**WHAT THE TASK ASKS:** Go through the records underneath and count the lines that include the string "Dresser". Give nothing but the number.

▼

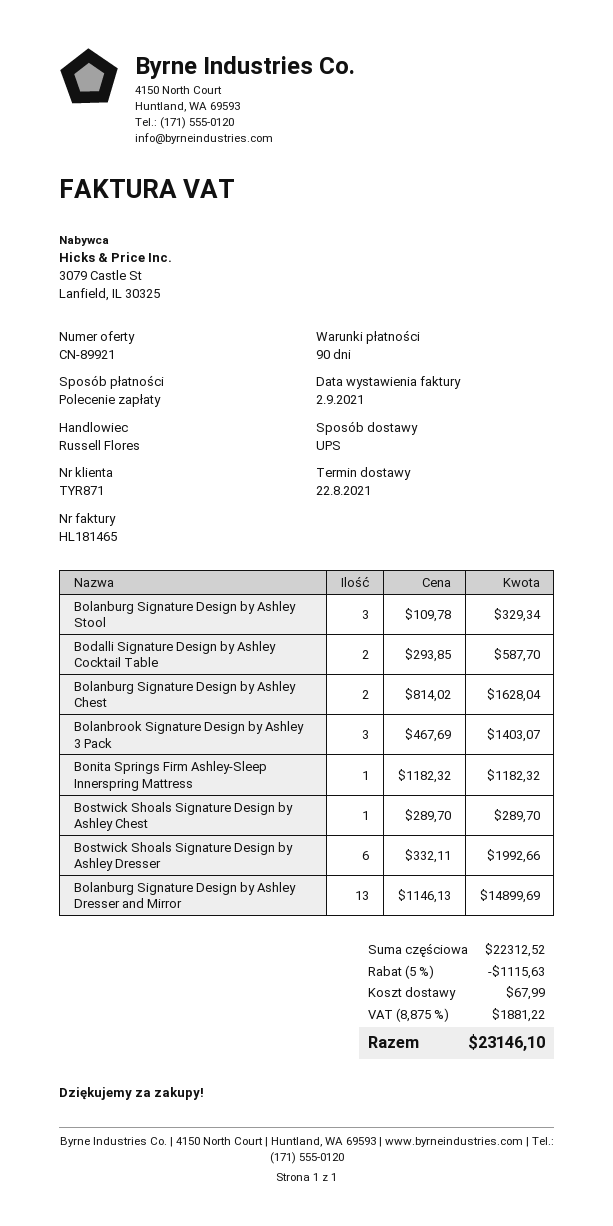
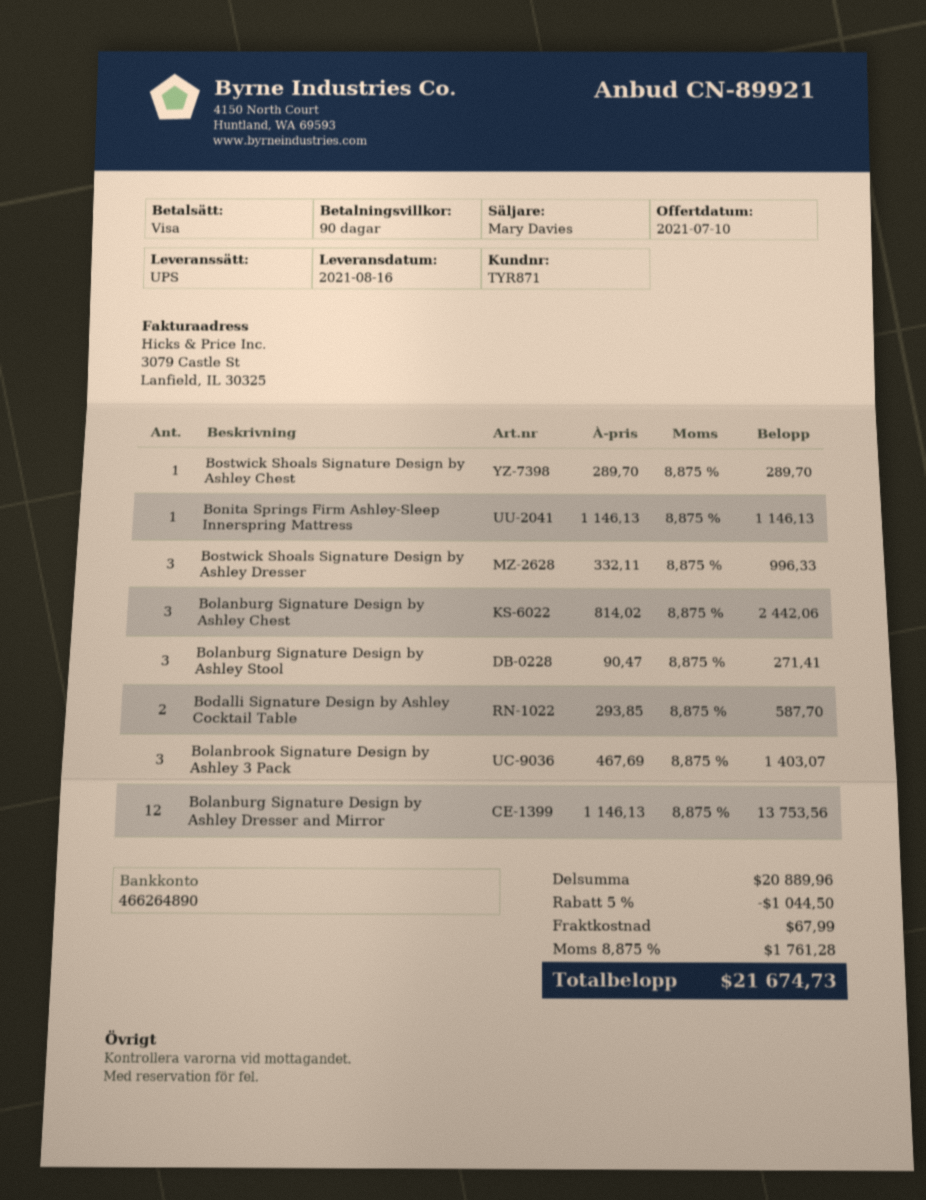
delivery date: 2021-08-22 -> 2021-08-16
sales rep: Russell Flores -> Mary Davies
payment method: direct debit -> Visa
Bolanburg Signature Design by Ashley Stool: 3 x 109.78 = 329.34 -> 3 x 90.47 = 271.41
Bolanburg Signature Design by Ashley Chest: 2 x 814.02 = 1628.04 -> 3 x 814.02 = 2442.06
Bonita Springs Firm Ashley-Sleep Innerspring Mattress: 1 x 1182.32 = 1182.32 -> 1 x 1146.13 = 1146.13
Bostwick Shoals Signature Design by Ashley Dresser: 6 x 332.11 = 1992.66 -> 3 x 332.11 = 996.33
Bolanburg Signature Design by Ashley Dresser and Mirror: 13 x 1146.13 = 14899.69 -> 12 x 1146.13 = 13753.56
subtotal: 22312.52 -> 20889.96
discount: 5% = 1115.63 -> 5% = 1044.50
tax: 8.875% = 1881.22 -> 8.875% = 1761.28
total: 23146.10 -> 21674.73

▲

**RESULT:** 2